You Mean, Memory Is Not Infinite? We're working hard getting
MySQL Enterprise Monitor 2.0, featuring Query
Analyzer, ready for release. As part of that, we started
really ramping up the number of MySQL servers reporting in query
data to see how we could scale. Not surprising (to me, anyway),
the first efforts did not go so well. My old friend
OutOfMemoryError reared its ugly head once again.
Query Cache -- It's More Than Just Results! We're big (ab)users
of hibernate query caching, and more importantly to us the
natural id optimized query cache. Firing up
the profiler, I was not shocked to see that the second level
(let's call it L2) and query caches were hogging the majority of
memory. But, something didn't smell right...

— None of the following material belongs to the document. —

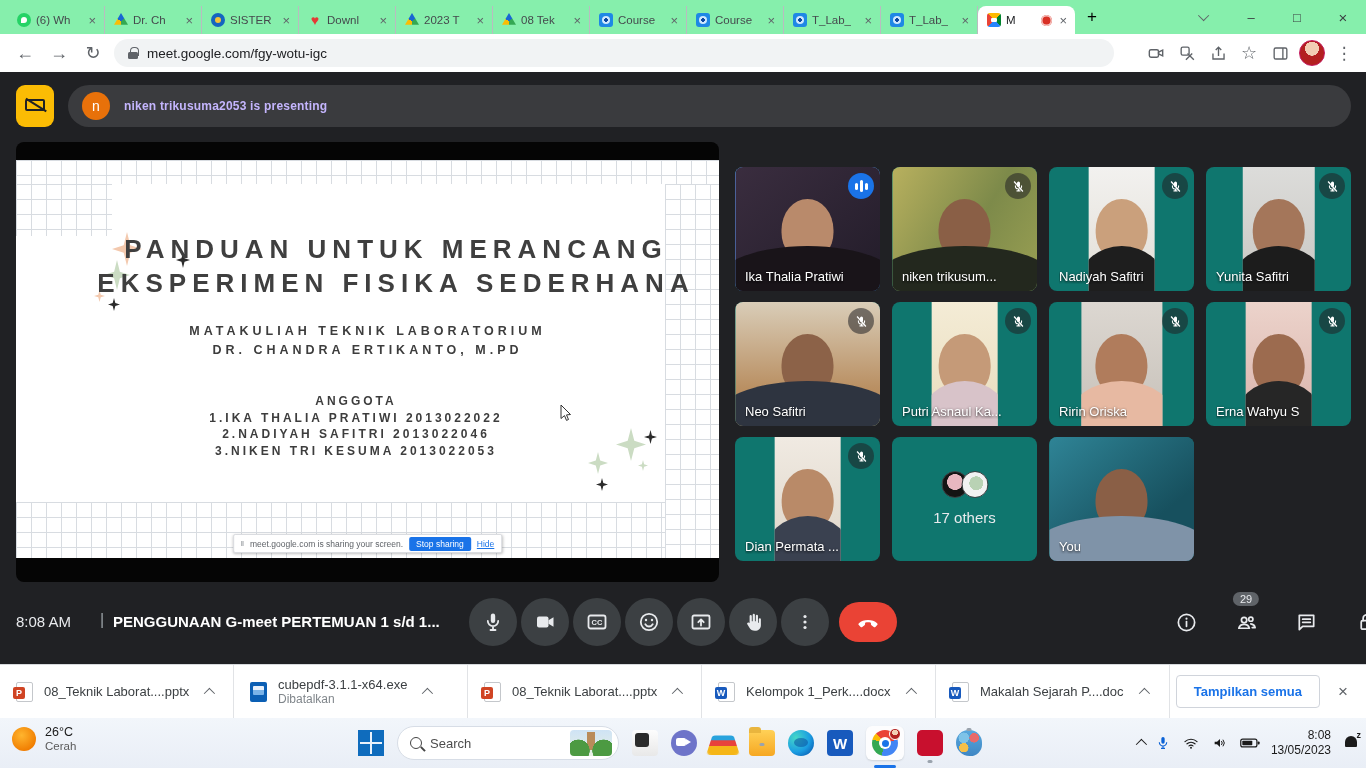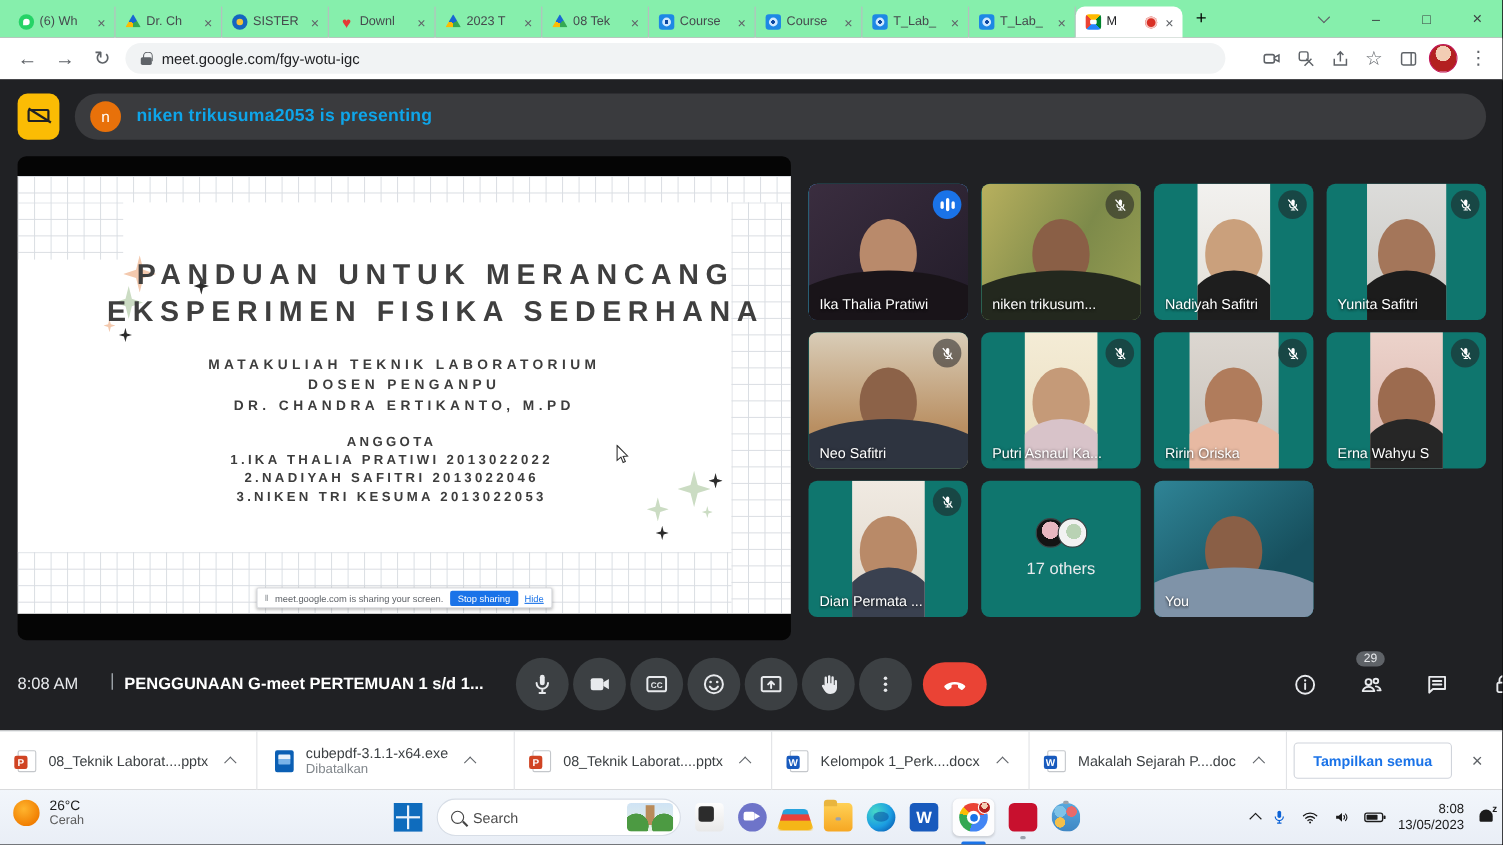"niken trikusuma2053 is presenting" .banner-text { color: #0ea5e9 -> #c4b5fd; font-size: 16px -> 12px }
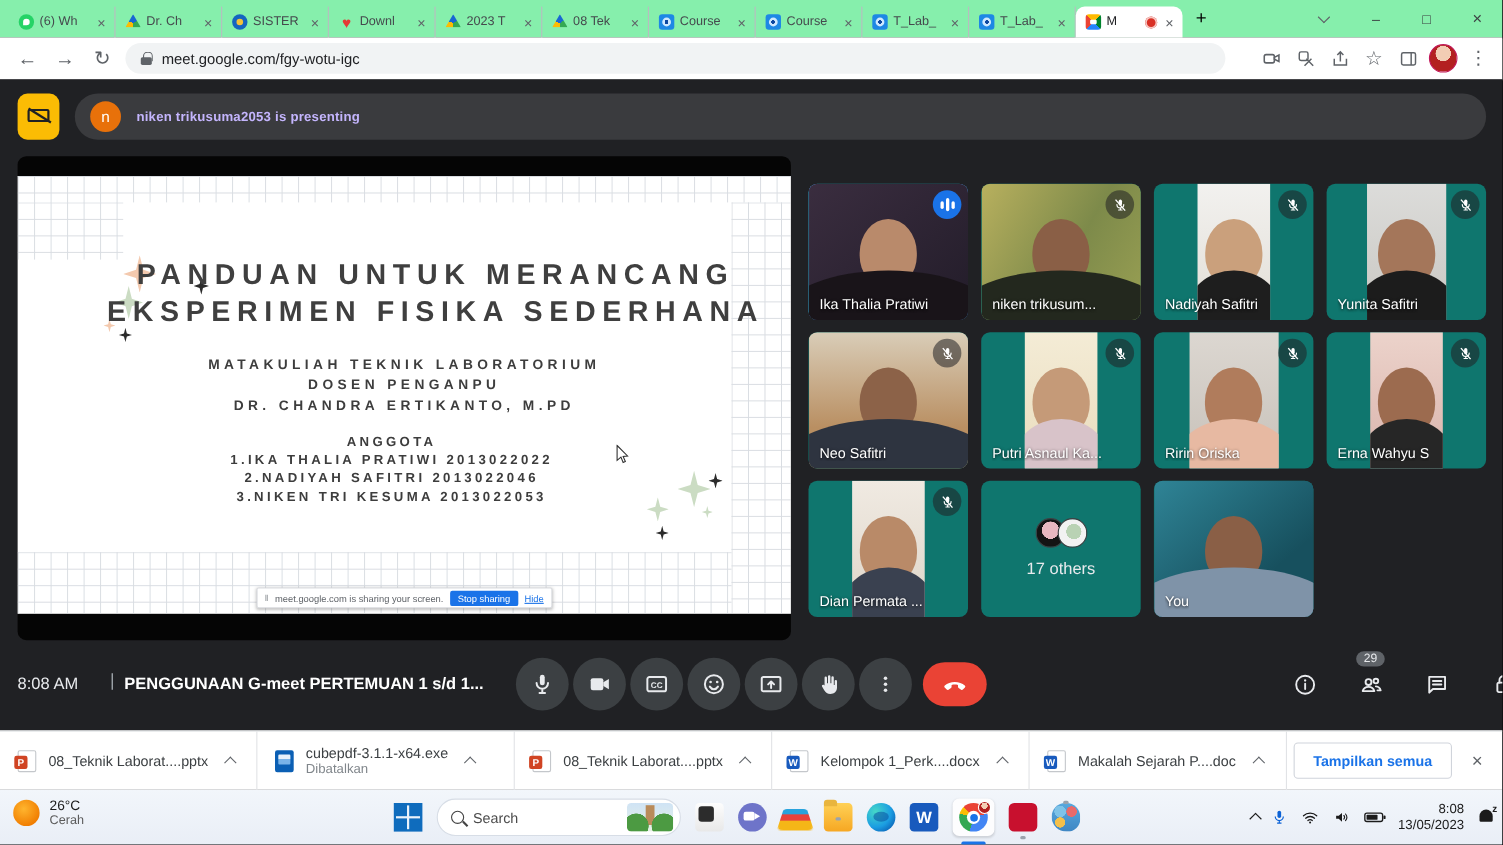"DOSEN PENGANPU" div { html: <div>DOSEN PENGANPU</div> -> none }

What I was seeing was tons of object/entity referenes for our
persistent objects. However, the hibernate cache does not really
work that way. Hibernate 'dehydrates' query results and
persistent objects into their primitive components and
identifiers. It stores this decomposed data in the L2 and query
results cache, and on a cache hit, it rehydrates/recomposes them
into the requested persistent object.
But the profiler does not lie. One of our objects, for which
there are conceptually 60 some odd instances, had over 20,000
referenced instances on the heap. Yikes. Obviously, we're doing
something wrong, or are we... ?
Ok, Mr. Profiler, who is holding the references on the heap?

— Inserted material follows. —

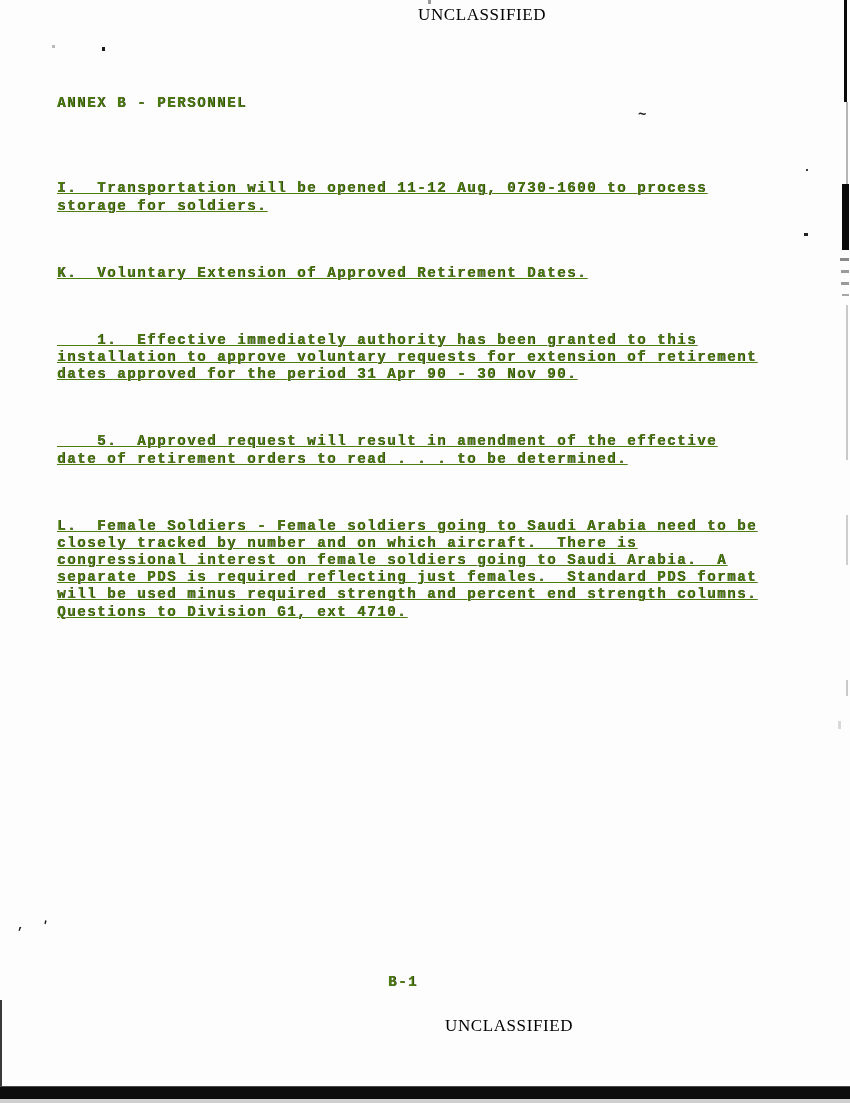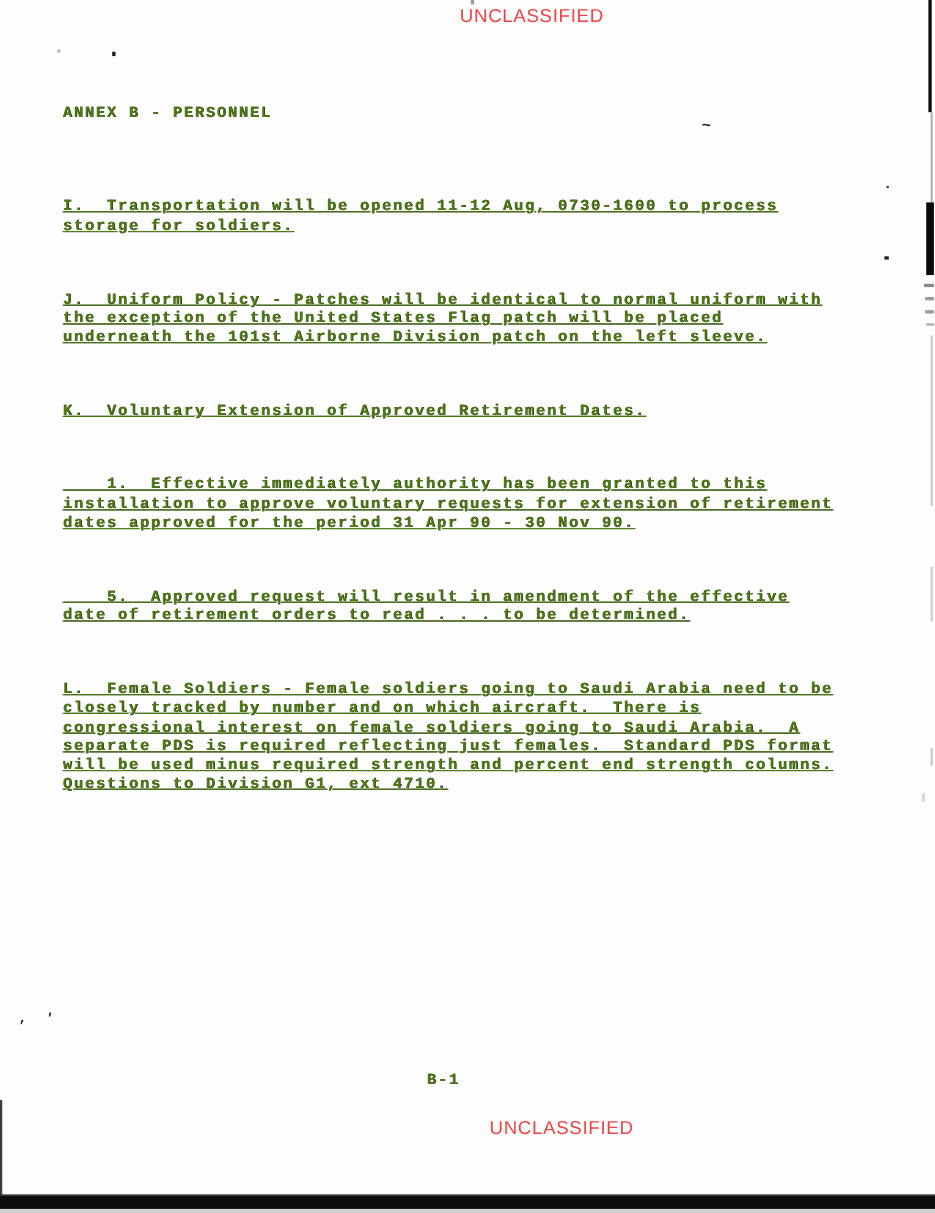"UNCLASSIFIED" .classification { color: #ef4444 -> #000000; font-family: Liberation Sans, sans-serif -> Liberation Serif, serif }
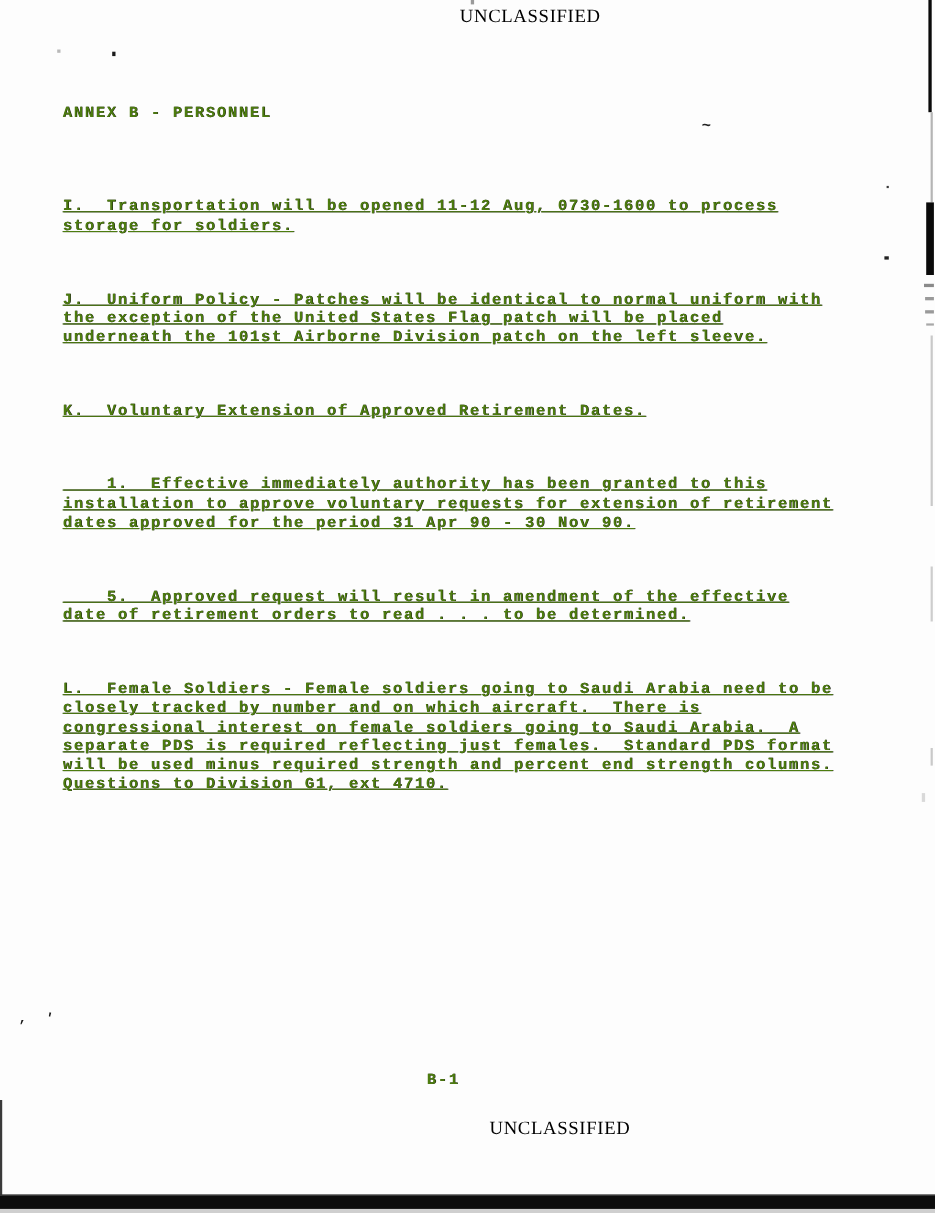"J. Uniform Policy - Patches" p { html: <p>J. Uniform Policy - Patches will be identical to normal uniform with the exception of the United States Flag patch will be placed underneath the 101st Airborne Division patch on the left sleeve.</p> -> none }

Drill down a bit through the query cache, past some HashMap
entries, into the... keys... keys, you say? Hrm, not values.
Interesting. Well, looky here. Hibernate's QueryKey is holding on
to a Object[] values array, which is holding the majority of our
persistent object references. Ouch. In addition to that, it has a
map inside of it whose values also contain non-trivial amount of
references to our entities.
Well, nuts. Code spelunking ensues. QueryKey is just as it sounds
-- an object that can act as a unique key for query results. This
means it includes stuff like the SQL query text itself as well as
any parameters (positional or named) that specifically identify a
unique result set.
Objects, Objects, Everywhere Now, silly me, since we are using an
object relational mapping, I was using objects for
the parameters in my HQL. Something along the lines of:
final Cat mate = ...;
final String hql = "from Cat as cat where cat.mate = ?"
final Query q = session.createQuery(hql);
q.setParameter(0, mate);
q.setCacheable(true);
In this case, the entire Cat mate (and everything he references)
would be held in perpetuity. Well, until either the query cache
exceeds his configured limits and it is evicted, or the table is
modified and the results become dirty.
Let's not forget our friends the Criteria queries, either.
Because it is only through criteria that we can get our friend
the natural id cache optimization. (and please pardon the
contrived-ness of the cat natural id example)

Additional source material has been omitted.